Addo-Yobo’s turn came a few days later in Minneapolis, Minnesota, on a panel about abusive solitary confinement practices in youth detention centers and emergency foster care settings, in an event organized by Atlas of Blackness, the Legal Rights Center, and Robert F. Kennedy Human Rights.
Minnesota’s juvenile lockups have ordered kids into solitary confinement for 24 hours or longer more than 7,500 times in the last five years, data obtained by the local television station KARE 11 shows.
In 2019, nearly 60% of people sent to solitary confinement in Minnesota were Black or Native American, according to a report from the Department of Corrections to the Minnesota Legislature.
A portion of the program centered on testimonies of young people who experienced abuses in these settings, including Lucina Kayee, Executive Director of Atlas of Blackness, herself a survivor of solitary confinement.
Kayee, now an adult, was an 8-year-old with autism who had immigrated from Liberia when she was sent to a group home and, later, to the now-closed St. Joseph Home for Children. At the time, she was living with her stepfather, who was dealing with addiction issues.

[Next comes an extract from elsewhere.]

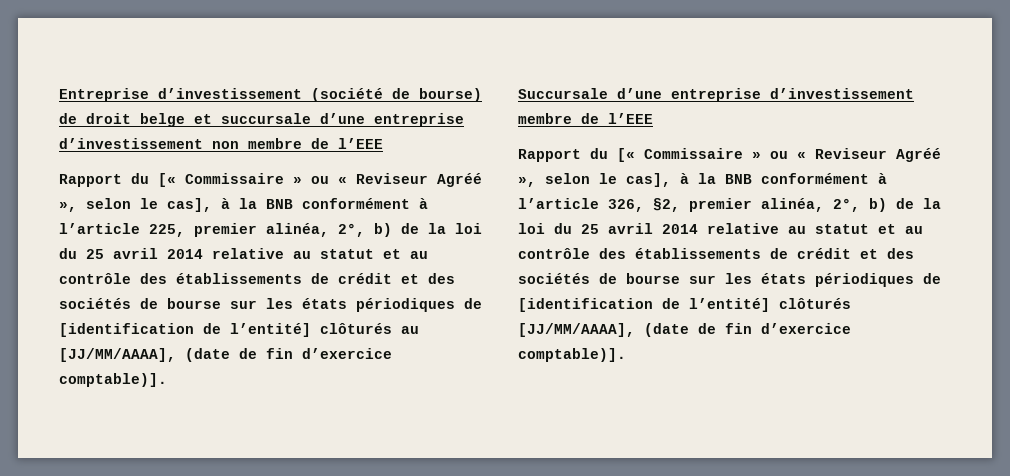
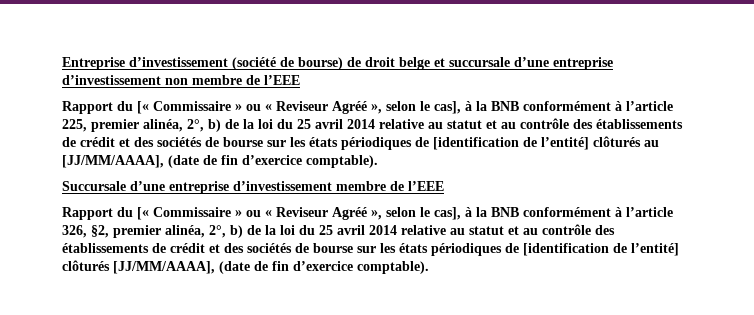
- Rapport du [« Commissaire » ou « Reviseur Agréé », selon le cas], à la BNB conformément à l’article 225, premier alinéa, 2°, b) de la loi du 25 avril 2014 relative au statut et au contrôle des établissements de crédit et des sociétés de bourse sur les états périodiques de [identification de l’entité] clôturés au [JJ/MM/AAAA], (date de fin d’exercice comptable)].
+ Rapport du [« Commissaire » ou « Reviseur Agréé », selon le cas], à la BNB conformément à l’article 225, premier alinéa, 2°, b) de la loi du 25 avril 2014 relative au statut et au contrôle des établissements de crédit et des sociétés de bourse sur les états périodiques de [identification de l’entité] clôturés au [JJ/MM/AAAA], (date de fin d’exercice comptable).
- Rapport du [« Commissaire » ou « Reviseur Agréé », selon le cas], à la BNB conformément à l’article 326, §2, premier alinéa, 2°, b) de la loi du 25 avril 2014 relative au statut et au contrôle des établissements de crédit et des sociétés de bourse sur les états périodiques de [identification de l’entité] clôturés [JJ/MM/AAAA], (date de fin d’exercice comptable)].
+ Rapport du [« Commissaire » ou « Reviseur Agréé », selon le cas], à la BNB conformément à l’article 326, §2, premier alinéa, 2°, b) de la loi du 25 avril 2014 relative au statut et au contrôle des établissements de crédit et des sociétés de bourse sur les états périodiques de [identification de l’entité] clôturés [JJ/MM/AAAA], (date de fin d’exercice comptable).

When she arrived at foster care, she was forced to take off all her clothes to show she had no weapons, she told the panel. Staff members became frustrated with her because she spent two weeks refusing to speak and locked her in an empty room, Kayee said.

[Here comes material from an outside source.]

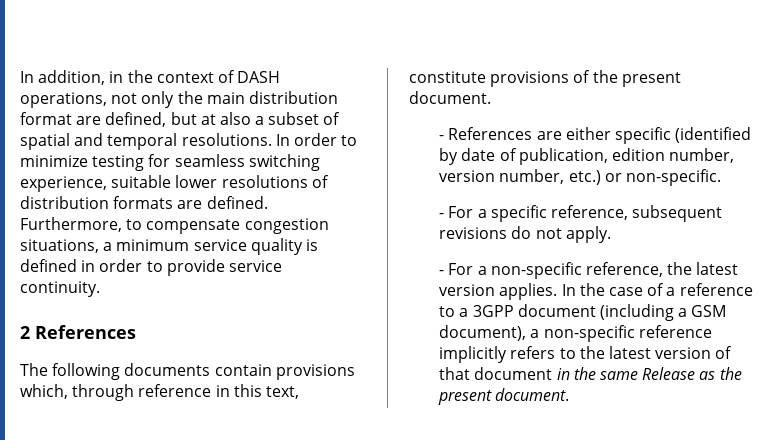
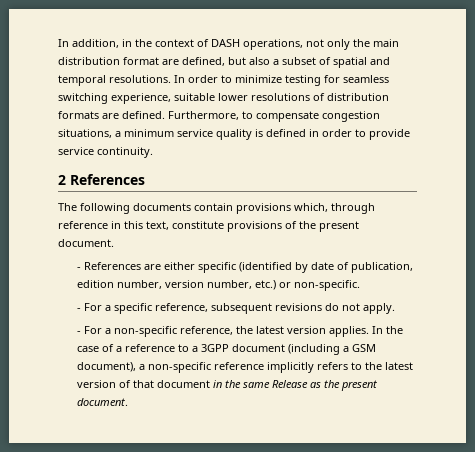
- In addition, in the context of DASH operations, not only the main distribution format are defined, but at also a subset of spatial and temporal resolutions.
+ In addition, in the context of DASH operations, not only the main distribution format are defined, but also a subset of spatial and temporal resolutions.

Her refusal to speak, though, was not a show of defiance.
“I was just an overwhelmed autistic child,” she said. She spent 10 hours, alone, in that room, until she was rescued by her favorite staff member, who was outraged when he found her there, in a room infested by mice.
She was in and out of St. Joseph until she was 11, as her stepfather struggled with addiction.

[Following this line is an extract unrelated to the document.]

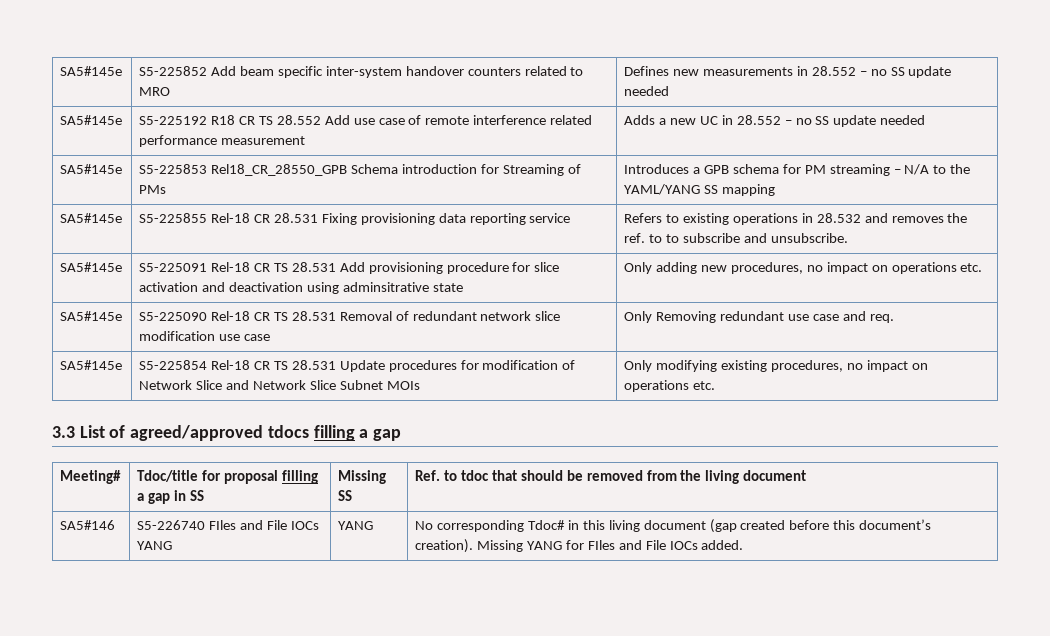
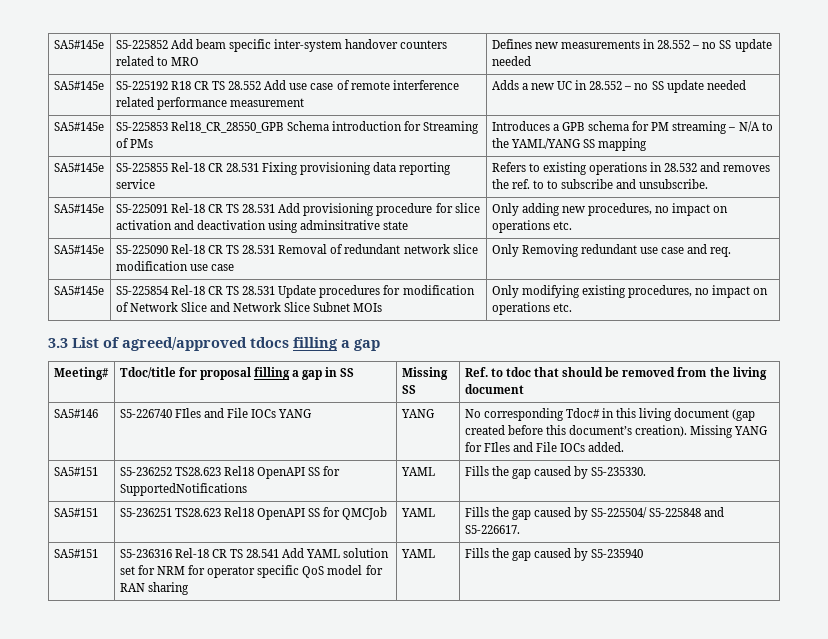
+ SA5#151 | S5-236252 TS28.623 Rel18 OpenAPI SS for SupportedNotifications | YAML | Fills the gap caused by S5-235330.
+ SA5#151 | S5-236251 TS28.623 Rel18 OpenAPI SS for QMCJob | YAML | Fills the gap caused by S5-225504/ S5-225848 and S5-226617.
+ SA5#151 | S5-236316 Rel-18 CR TS 28.541 Add YAML solution set for NRM for operator specific QoS model for RAN sharing | YAML | Fills the gap caused by S5-235940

“Instead of solitary confinement, we call it ‘back to basics,’ ‘disciplinary room time’ and ‘registered seclusion rooms’,” Kayee said. “These are just more digestible ways of saying ‘solitary confinement,’ which is also a digestible way of saying torture.”
RFK Human Rights’ Delia Addo-Yobo spoke about the effects of solitary confinement on children: Within two weeks of being kept in solitary confinement, more than a third of people experience psychosis or suicidal thoughts. And those who have experienced solitary confinement are 78% more likely to attempt suicide within a year of being released from prison.
“Solitary confinement in Minnesota juvenile correctional facilities is rampant and out of control,” said Malaika Eban, interim executive director of The Legal Rights Center, a community-driven nonprofit law firm, according to an article in The Imprint. “This is not the equivalent of a time out; this is not a parent sending a child to their room. This is torture.”
U.S. Advocacy and Litigation notched an exciting victory in our work against torture in the U.S. mass incarceration system. Directly following our advocacy alongside grassroots organization Atlas of Blackness and The Legal Rights Center, a nonprofit law firm, the Minnesota legislature has unanimously passed a bipartisan bill to end juvenile solitary confinement.